(The records Opens)

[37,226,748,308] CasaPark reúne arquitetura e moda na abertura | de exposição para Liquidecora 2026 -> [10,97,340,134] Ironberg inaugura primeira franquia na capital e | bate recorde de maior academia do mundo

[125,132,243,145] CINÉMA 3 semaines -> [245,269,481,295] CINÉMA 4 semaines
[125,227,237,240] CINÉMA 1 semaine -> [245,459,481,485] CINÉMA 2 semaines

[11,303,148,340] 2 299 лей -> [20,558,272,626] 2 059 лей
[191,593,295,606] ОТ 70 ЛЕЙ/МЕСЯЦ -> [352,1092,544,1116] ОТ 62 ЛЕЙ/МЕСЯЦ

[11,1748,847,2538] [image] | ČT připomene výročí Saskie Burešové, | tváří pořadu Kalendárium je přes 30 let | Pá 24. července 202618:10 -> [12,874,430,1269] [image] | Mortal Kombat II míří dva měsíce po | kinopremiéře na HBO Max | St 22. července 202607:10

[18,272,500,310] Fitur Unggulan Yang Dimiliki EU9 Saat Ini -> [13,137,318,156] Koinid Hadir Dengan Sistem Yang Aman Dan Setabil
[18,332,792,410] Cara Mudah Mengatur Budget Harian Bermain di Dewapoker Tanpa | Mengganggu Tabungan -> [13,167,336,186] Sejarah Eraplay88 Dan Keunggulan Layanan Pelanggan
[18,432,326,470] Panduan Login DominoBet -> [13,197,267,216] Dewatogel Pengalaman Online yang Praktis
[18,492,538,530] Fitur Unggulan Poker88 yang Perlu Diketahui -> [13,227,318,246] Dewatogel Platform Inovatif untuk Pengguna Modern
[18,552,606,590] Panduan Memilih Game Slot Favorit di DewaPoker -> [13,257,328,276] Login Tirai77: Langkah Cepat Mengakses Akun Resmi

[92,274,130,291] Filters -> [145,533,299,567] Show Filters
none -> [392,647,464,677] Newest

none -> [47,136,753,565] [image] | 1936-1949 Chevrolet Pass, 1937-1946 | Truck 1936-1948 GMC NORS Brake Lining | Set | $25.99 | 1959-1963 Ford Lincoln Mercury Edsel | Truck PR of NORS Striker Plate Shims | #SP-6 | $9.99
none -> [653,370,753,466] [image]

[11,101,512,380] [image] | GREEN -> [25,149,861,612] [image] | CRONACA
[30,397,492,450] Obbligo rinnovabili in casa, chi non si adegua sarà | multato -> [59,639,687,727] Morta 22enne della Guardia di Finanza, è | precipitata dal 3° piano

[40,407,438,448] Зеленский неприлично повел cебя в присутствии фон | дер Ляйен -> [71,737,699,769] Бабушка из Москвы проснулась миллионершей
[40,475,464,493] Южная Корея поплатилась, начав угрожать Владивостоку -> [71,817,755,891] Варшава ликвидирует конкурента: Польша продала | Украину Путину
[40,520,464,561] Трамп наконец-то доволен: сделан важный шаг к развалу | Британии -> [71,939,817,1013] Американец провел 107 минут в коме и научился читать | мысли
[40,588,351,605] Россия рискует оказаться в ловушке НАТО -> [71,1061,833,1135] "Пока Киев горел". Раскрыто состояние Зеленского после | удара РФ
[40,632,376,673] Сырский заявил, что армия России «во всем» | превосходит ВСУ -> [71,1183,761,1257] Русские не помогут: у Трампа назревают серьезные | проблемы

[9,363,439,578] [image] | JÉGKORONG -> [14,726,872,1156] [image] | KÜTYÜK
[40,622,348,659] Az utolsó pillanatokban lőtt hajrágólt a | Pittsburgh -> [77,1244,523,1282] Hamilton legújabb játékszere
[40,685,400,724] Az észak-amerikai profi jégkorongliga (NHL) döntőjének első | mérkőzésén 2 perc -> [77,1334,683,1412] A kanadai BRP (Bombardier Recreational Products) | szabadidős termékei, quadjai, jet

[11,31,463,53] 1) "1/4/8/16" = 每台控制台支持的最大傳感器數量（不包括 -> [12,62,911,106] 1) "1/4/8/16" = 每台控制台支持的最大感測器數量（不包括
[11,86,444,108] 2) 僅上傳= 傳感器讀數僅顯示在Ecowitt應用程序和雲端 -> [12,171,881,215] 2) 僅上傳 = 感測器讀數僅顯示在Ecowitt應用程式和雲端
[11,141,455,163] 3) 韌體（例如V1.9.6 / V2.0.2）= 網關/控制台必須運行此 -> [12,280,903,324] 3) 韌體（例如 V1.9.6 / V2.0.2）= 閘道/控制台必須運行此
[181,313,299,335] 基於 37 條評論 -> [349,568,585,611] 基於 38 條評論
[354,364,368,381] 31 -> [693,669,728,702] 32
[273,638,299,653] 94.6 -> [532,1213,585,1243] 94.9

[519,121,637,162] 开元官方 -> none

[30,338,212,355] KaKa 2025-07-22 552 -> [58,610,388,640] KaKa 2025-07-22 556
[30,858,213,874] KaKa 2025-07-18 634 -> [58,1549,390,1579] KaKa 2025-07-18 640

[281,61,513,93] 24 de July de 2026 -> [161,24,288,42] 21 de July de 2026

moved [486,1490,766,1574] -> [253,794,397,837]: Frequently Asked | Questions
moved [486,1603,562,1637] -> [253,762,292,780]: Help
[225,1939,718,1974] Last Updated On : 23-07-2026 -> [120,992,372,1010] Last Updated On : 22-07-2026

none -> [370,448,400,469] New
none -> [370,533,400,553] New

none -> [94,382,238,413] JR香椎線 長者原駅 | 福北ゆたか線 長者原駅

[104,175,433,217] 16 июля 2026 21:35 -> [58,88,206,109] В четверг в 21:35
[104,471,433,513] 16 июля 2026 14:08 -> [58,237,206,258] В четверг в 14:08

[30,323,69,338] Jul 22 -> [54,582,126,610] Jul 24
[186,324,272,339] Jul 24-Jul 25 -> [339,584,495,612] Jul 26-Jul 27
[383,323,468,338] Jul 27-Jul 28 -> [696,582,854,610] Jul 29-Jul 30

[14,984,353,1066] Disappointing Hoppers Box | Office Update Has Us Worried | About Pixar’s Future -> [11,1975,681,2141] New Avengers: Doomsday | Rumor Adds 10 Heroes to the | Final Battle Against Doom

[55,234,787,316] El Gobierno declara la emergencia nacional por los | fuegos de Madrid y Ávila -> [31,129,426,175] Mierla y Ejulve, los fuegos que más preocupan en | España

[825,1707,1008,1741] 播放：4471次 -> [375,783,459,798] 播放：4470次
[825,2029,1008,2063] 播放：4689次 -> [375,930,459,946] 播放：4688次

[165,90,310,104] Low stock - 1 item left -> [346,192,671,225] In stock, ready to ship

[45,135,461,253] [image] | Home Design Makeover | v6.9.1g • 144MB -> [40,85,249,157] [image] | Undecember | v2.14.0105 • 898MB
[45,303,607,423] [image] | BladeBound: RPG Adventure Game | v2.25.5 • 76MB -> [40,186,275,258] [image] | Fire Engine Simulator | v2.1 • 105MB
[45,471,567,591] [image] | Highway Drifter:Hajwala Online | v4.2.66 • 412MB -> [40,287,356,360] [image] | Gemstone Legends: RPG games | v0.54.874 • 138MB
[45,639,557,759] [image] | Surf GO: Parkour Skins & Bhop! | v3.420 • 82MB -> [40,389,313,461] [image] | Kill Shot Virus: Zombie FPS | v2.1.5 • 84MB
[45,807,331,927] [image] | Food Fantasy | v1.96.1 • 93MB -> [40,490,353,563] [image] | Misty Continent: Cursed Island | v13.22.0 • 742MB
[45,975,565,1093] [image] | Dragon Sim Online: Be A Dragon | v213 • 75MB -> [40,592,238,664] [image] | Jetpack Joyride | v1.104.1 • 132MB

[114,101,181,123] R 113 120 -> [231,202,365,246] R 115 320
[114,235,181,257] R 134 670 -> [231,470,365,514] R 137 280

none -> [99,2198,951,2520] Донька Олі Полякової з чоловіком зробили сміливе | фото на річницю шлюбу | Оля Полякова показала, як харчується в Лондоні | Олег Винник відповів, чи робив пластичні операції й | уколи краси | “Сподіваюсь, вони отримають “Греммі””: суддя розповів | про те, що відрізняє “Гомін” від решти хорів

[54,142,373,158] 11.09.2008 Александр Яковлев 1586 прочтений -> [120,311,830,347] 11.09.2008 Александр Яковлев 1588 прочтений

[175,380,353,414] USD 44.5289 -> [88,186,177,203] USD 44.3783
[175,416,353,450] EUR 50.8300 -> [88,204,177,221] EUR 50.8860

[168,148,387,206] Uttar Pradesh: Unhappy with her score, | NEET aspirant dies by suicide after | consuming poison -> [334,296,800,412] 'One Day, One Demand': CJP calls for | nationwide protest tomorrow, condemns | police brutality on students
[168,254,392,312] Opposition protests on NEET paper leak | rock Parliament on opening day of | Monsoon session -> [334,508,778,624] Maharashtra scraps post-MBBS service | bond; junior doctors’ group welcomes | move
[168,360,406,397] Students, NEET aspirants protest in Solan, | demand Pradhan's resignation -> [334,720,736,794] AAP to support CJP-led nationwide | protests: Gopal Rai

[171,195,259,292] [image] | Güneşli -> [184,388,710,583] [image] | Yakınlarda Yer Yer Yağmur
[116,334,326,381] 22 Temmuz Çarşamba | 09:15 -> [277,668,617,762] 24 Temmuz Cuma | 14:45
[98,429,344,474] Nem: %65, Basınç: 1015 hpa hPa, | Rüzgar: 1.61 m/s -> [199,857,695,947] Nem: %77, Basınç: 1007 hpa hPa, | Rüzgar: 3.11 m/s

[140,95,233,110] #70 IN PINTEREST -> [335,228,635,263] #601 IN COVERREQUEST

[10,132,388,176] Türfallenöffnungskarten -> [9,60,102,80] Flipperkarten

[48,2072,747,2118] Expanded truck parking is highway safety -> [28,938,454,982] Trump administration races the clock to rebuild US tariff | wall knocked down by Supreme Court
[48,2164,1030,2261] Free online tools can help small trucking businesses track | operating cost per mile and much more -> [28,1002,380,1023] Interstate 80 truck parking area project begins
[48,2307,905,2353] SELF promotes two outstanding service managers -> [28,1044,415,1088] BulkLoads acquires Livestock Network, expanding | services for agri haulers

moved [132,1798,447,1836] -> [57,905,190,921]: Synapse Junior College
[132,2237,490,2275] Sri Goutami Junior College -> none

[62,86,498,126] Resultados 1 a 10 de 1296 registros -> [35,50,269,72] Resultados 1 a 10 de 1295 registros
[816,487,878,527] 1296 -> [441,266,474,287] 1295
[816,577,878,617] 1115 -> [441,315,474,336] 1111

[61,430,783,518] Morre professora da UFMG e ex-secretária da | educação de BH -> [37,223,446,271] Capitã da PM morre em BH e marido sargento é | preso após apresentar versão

(The records Closes)

Exercise instructions
Find "none -> [47,136,753,565]" in the entries above and copy that whole line exactly, then each line after it through the line that contains "[40,685,400,724] Az észak-amerikai".

Written response
none -> [47,136,753,565] [image] | 1936-1949 Chevrolet Pass, 1937-1946 | Truck 1936-1948 GMC NORS Brake Lining | Set | $25.99 | 1959-1963 Ford Lincoln Mercury Edsel | Truck PR of NORS Striker Plate Shims | #SP-6 | $9.99
none -> [653,370,753,466] [image]

[11,101,512,380] [image] | GREEN -> [25,149,861,612] [image] | CRONACA
[30,397,492,450] Obbligo rinnovabili in casa, chi non si adegua sarà | multato -> [59,639,687,727] Morta 22enne della Guardia di Finanza, è | precipitata dal 3° piano

[40,407,438,448] Зеленский неприлично повел cебя в присутствии фон | дер Ляйен -> [71,737,699,769] Бабушка из Москвы проснулась миллионершей
[40,475,464,493] Южная Корея поплатилась, начав угрожать Владивостоку -> [71,817,755,891] Варшава ликвидирует конкурента: Польша продала | Украину Путину
[40,520,464,561] Трамп наконец-то доволен: сделан важный шаг к развалу | Британии -> [71,939,817,1013] Американец провел 107 минут в коме и научился читать | мысли
[40,588,351,605] Россия рискует оказаться в ловушке НАТО -> [71,1061,833,1135] "Пока Киев горел". Раскрыто состояние Зеленского после | удара РФ
[40,632,376,673] Сырский заявил, что армия России «во всем» | превосходит ВСУ -> [71,1183,761,1257] Русские не помогут: у Трампа назревают серьезные | проблемы

[9,363,439,578] [image] | JÉGKORONG -> [14,726,872,1156] [image] | KÜTYÜK
[40,622,348,659] Az utolsó pillanatokban lőtt hajrágólt a | Pittsburgh -> [77,1244,523,1282] Hamilton legújabb játékszere
[40,685,400,724] Az észak-amerikai profi jégkorongliga (NHL) döntőjének első | mérkőzésén 2 perc -> [77,1334,683,1412] A kanadai BRP (Bombardier Recreational Products) | szabadidős termékei, quadjai, jet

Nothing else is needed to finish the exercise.